Nessa aula também foi possível discutir sobre os valores nutricionais dos cogumelos comestíveis, algo que era desconhecido pela maioria dos estudantes. Pois, segundo Orsine, Brito e Novaes (2012), os cogumelos podem ser acrescidos aos hábitos alimentares normais da população por ser alimentos com excelentes características nutricionais, como alto teor de proteínas, fibras alimentares, minerais, vitaminas, diversas substâncias bioativas com propriedades farmacológicas e baixo teor de lipídeos. Dessa maneira o aluno passa a perceber que os fungos têm grande importância não só na natureza, mas também em seu cotidiano e com aplicações em diversos setores da sociedade (SILVA; JUNIOR,2016).
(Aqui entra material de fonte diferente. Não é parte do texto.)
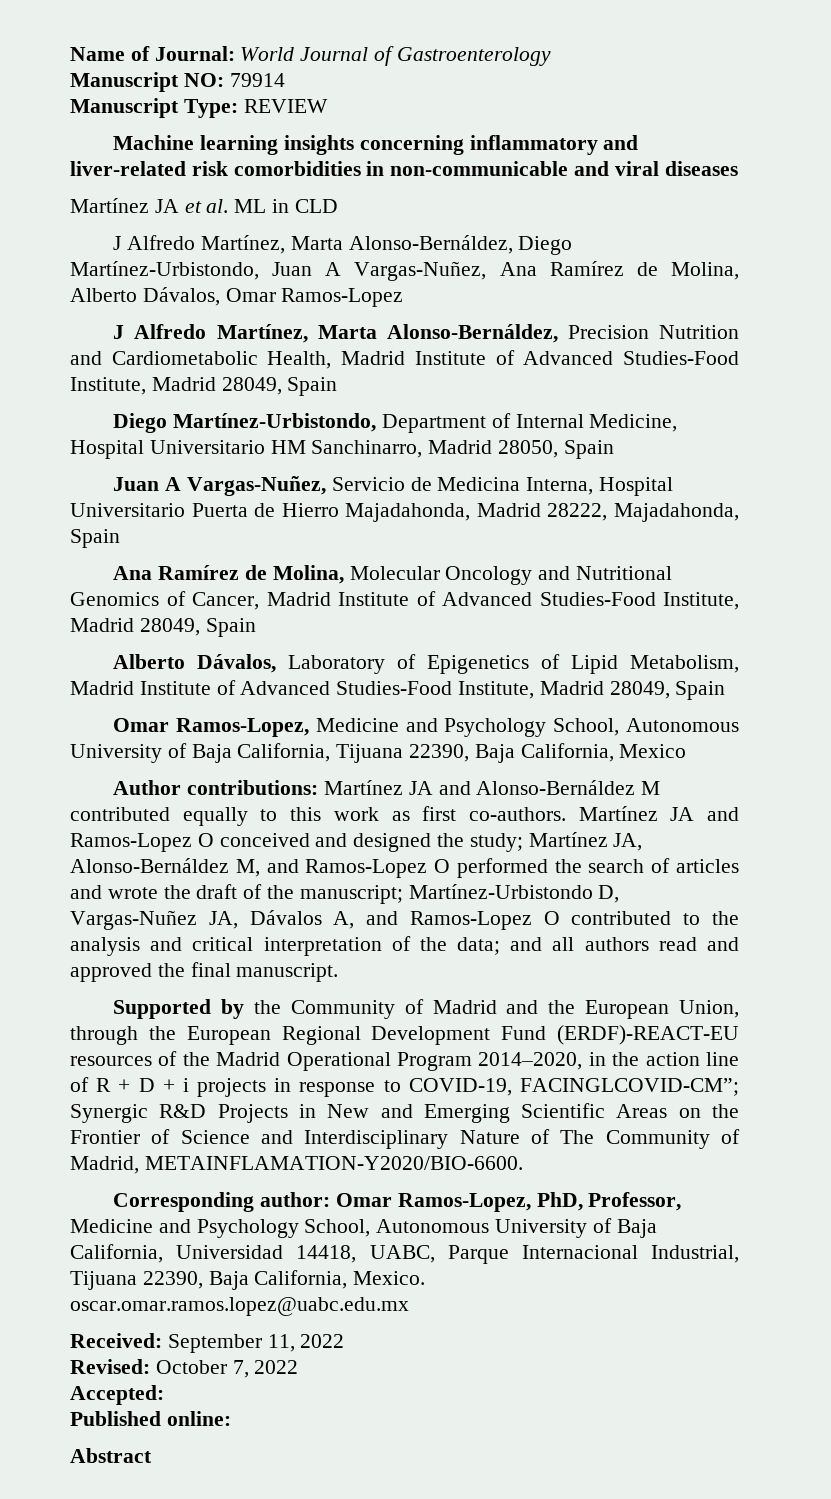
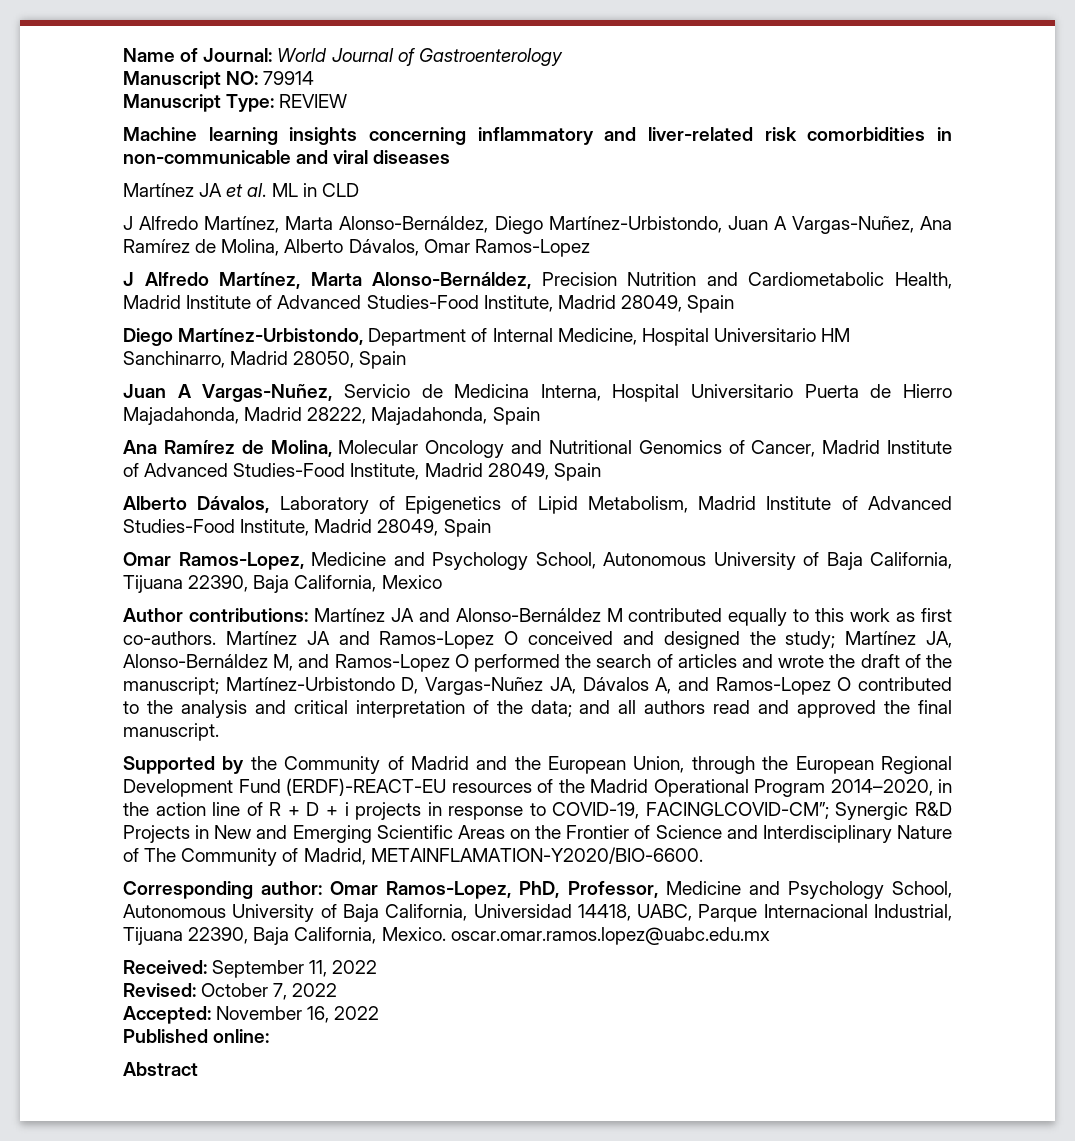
- Accepted:
+ Accepted: November 16, 2022

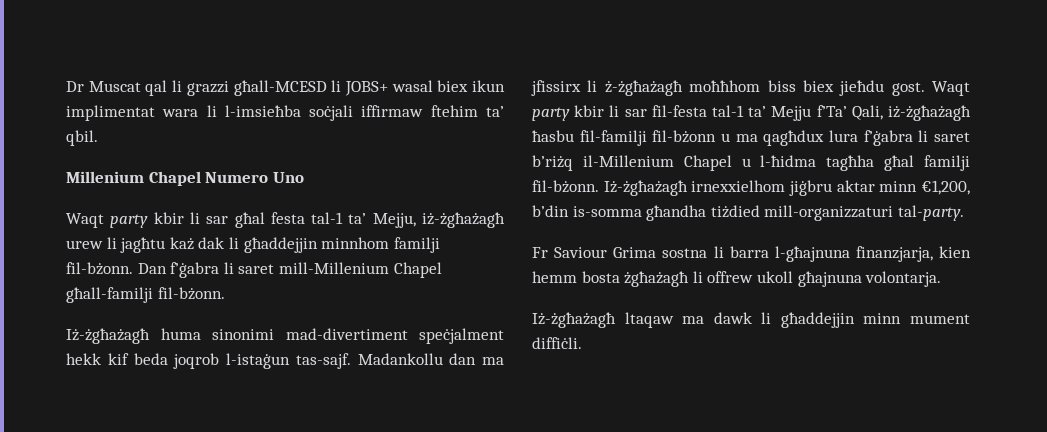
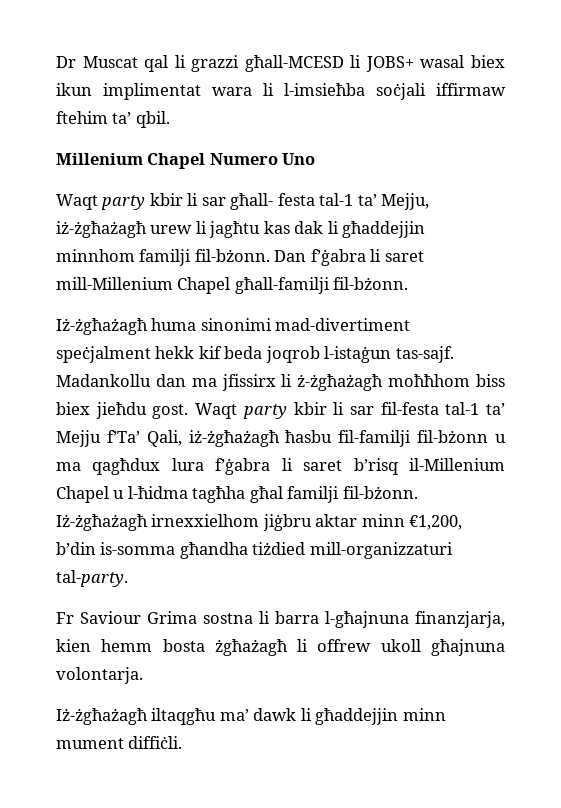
- Waqt party kbir li sar għal festa tal-1 ta’ Mejju, iż-żgħażagħ urew li jagħtu każ dak li għaddejjin minnhom familji fil-bżonn.
+ Waqt party kbir li sar għall- festa tal-1 ta’ Mejju, iż-żgħażagħ urew li jagħtu kas dak li għaddejjin minnhom familji fil-bżonn.
- Waqt party kbir li sar fil-festa tal-1 ta’ Mejju f’Ta’ Qali, iż-żgħażagħ ħasbu fil-familji fil-bżonn u ma qagħdux lura f’ġabra li saret b’riżq il-Millenium Chapel u l-ħidma tagħha għal familji fil-bżonn.
+ Waqt party kbir li sar fil-festa tal-1 ta’ Mejju f’Ta’ Qali, iż-żgħażagħ ħasbu fil-familji fil-bżonn u ma qagħdux lura f’ġabra li saret b’risq il-Millenium Chapel u l-ħidma tagħha għal familji fil-bżonn.
- Iż-żgħażagħ ltaqaw ma dawk li għaddejjin minn mument diffiċli.
+ Iż-żgħażagħ iltaqgħu ma’ dawk li għaddejjin minn mument diffiċli.

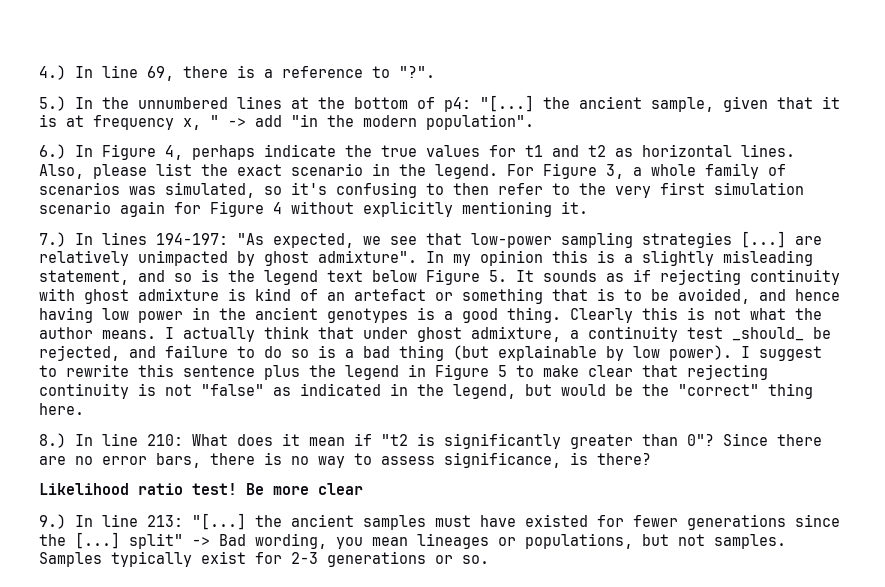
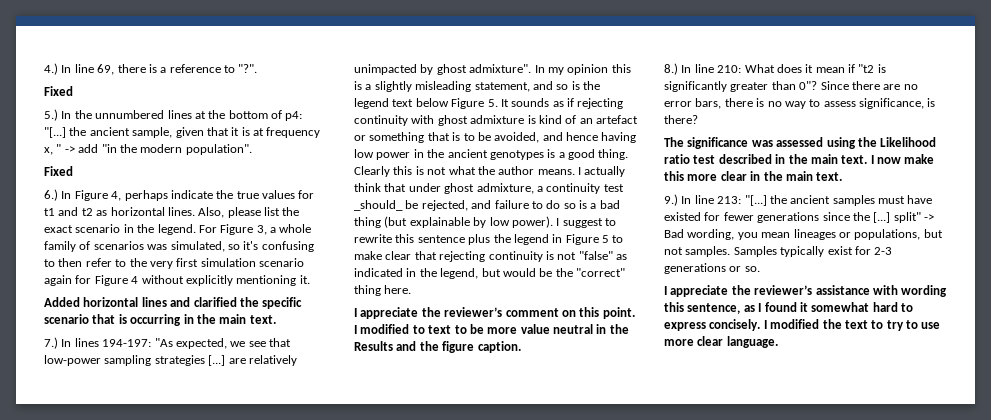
  4.) In line 69, there is a reference to "?".
+ Fixed
  5.) In the unnumbered lines at the bottom of p4: "[...] the ancient sample, given that it is at frequency x, " -> add "in the modern population".
+ Fixed
+ Added horizontal lines and clarified the specific scenario that is occurring in the main text.
+ I appreciate the reviewer’s comment on this point. I modified to text to be more value neutral in the Results and the figure caption.
- Likelihood ratio test! Be more clear
+ The significance was assessed using the Likelihood ratio test described in the main text. I now make this more clear in the main text.
+ I appreciate the reviewer’s assistance with wording this sentence, as I found it somewhat hard to express concisely. I modified the text to try to use more clear language.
Após o término da montagem da minicoleção biológica, os alunos foram conduzidos a criarem um modelo biológico de cogumelos utilizando materiais como garrafa pet, tesoura, cds velhos, isopor e fita adesiva. O uso de modelos didáticos gera maior compreensão do conteúdo teórico, proposto em sala de aula e, é um mecanismo alternativo para uma melhor assimilação por parte dos educandos (ROCHA et al, 2010). Através dessa atividade, os alunos conseguiram reproduzir na prática as características estruturais de um cogumelo, favorecendo o despertar de sua criatividade e uma maior interação entre os seus colegas dentro da sala de aula.
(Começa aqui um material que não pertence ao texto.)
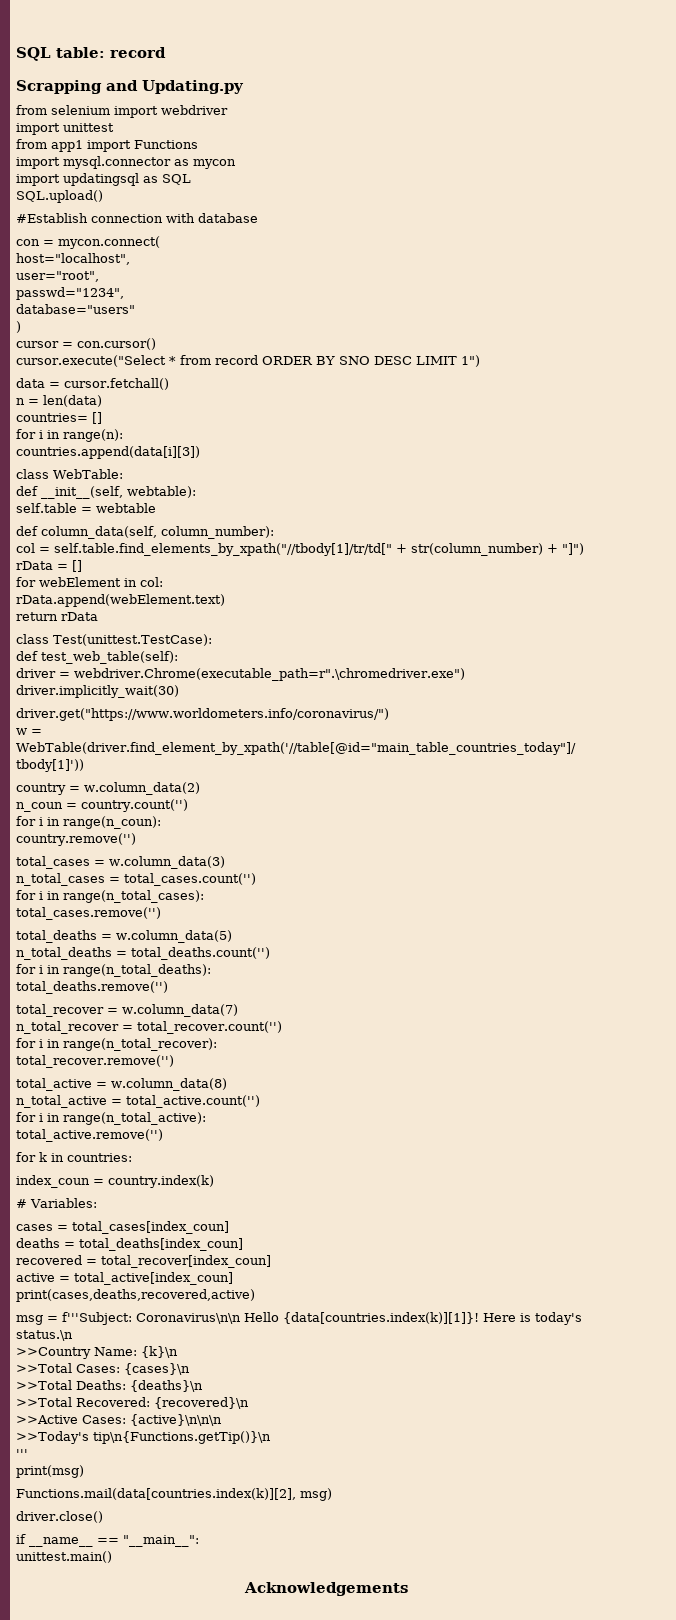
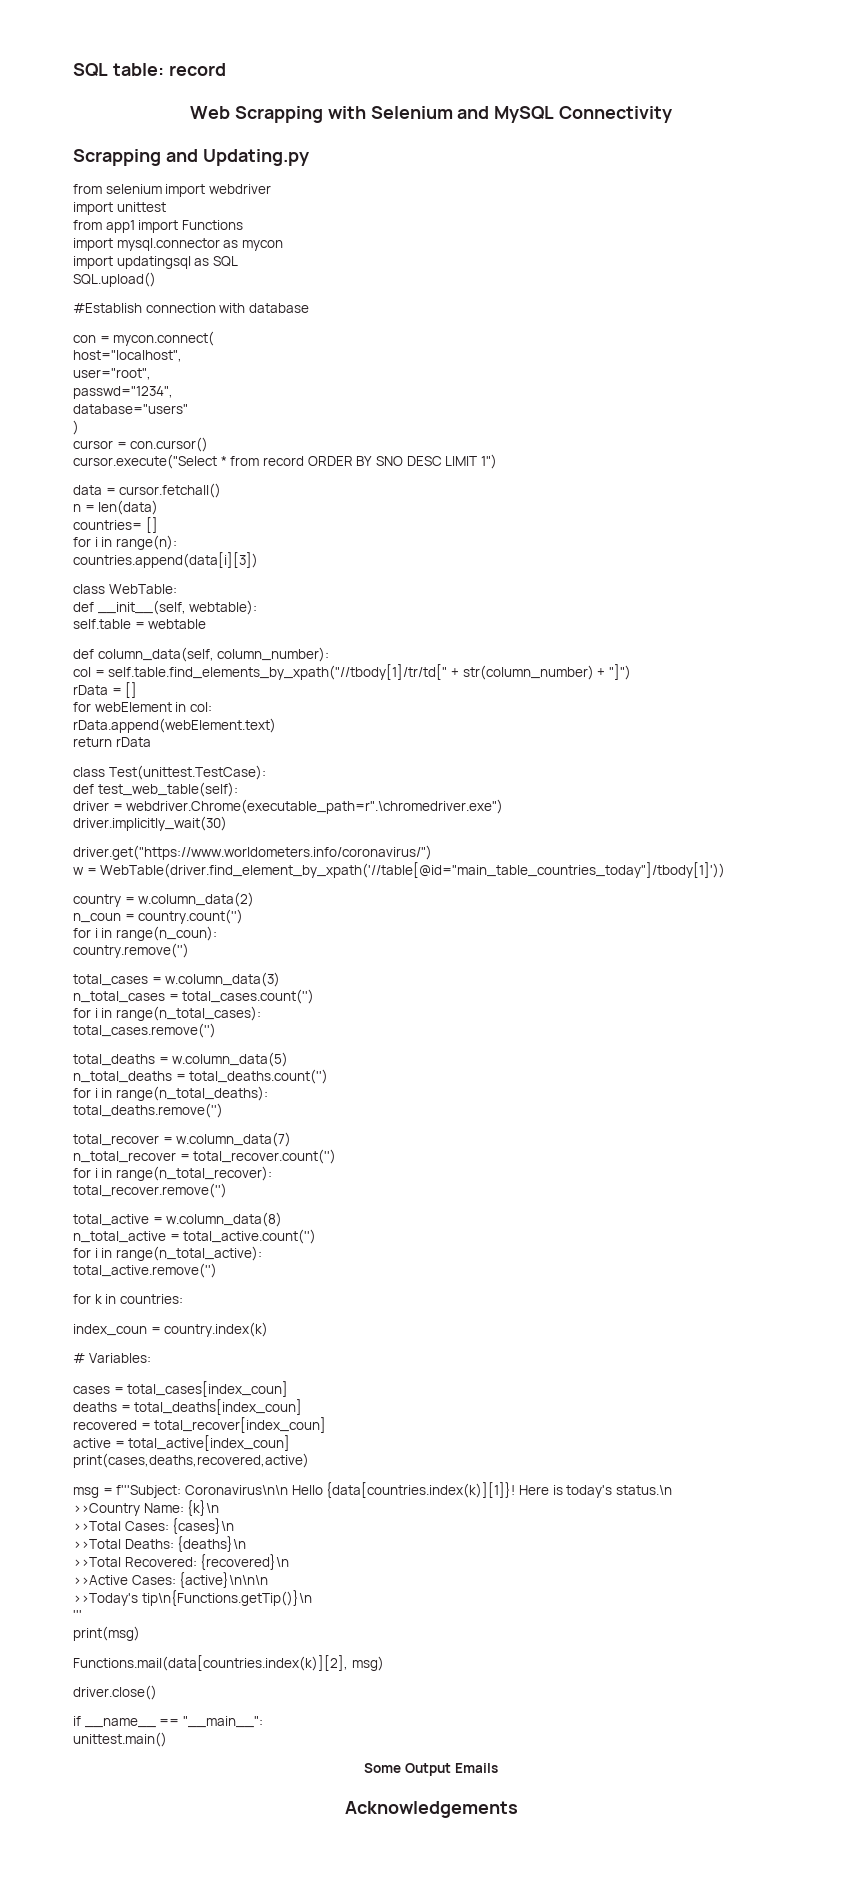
+ Web Scrapping with Selenium and MySQL Connectivity
+ Some Output Emails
Esta atividade experimental foi uma estratégia didática que auxiliou na compreensão dos conhecimentos teóricos, em que os alunos diante de observações e procedimentos, alcançaram a aprendizagem. Segundo Rui (2013), realizando também aulas práticas com fungos, concluiu que essas atividades tratavam-se de uma oportunidade para os alunos fazerem comparações que coloquem em evidência similaridades e diferenças do grupo de organismos a ser estudado e se sensibilizem diante das diversidades de representantes que estão inseridos no cotidiano da sua vida.

Todo o material herborizado, juntamente com o modelo biológico, foi mantido na escola para uso dos professores e alunos.

Considerações finais

Embora esse tipo de aula exija do professor maior tempo e preparo. Percebemos no decorrer desse estudo que relacionar atividades teórico e práticas favorece para os professores e alunos um resultado mais satisfatório no processo de ensino-aprendizagem. Isso porque durante as aulas houve uma motivação maior dos estudantes em participar das discussões propostas e uma compreensão dos mesmos em relação ao conteúdo de fungos. Pois este conteúdo é considerado um desafio para os professores da educação básica (SIMAS; FORTE,2013), justamente por ser analisado como um conteúdo bastante complexo e de difícil compreensão por parte dos alunos.

Os resultados desse trabalho também indicam que o professor precisa estar atento as informações apresentadas no livro didático, embora ele seja considerado uma ferramenta segura para o ensino, pode exibir informações errôneas e desatualizadas sobre um determinado assunto, nesse caso o conteúdo de fungos e comprometer sua abordagem no decorrer da aula teórica. Resultados de estudos também tem mostrado que, apesar dos livros didáticos disponibilizados pelo Ministério da Educação serem antes avaliados por equipes capacitadas, ainda há deficiências nas obras selecionadas (ESPÍNOLA, 2007; SILVA; JUNIOR,2016; ROSA; MORH, 2010). Cabe então ao professor evitar as abordagens incorretas do mesmo e corrigindo-as quando necessário com os seus alunos.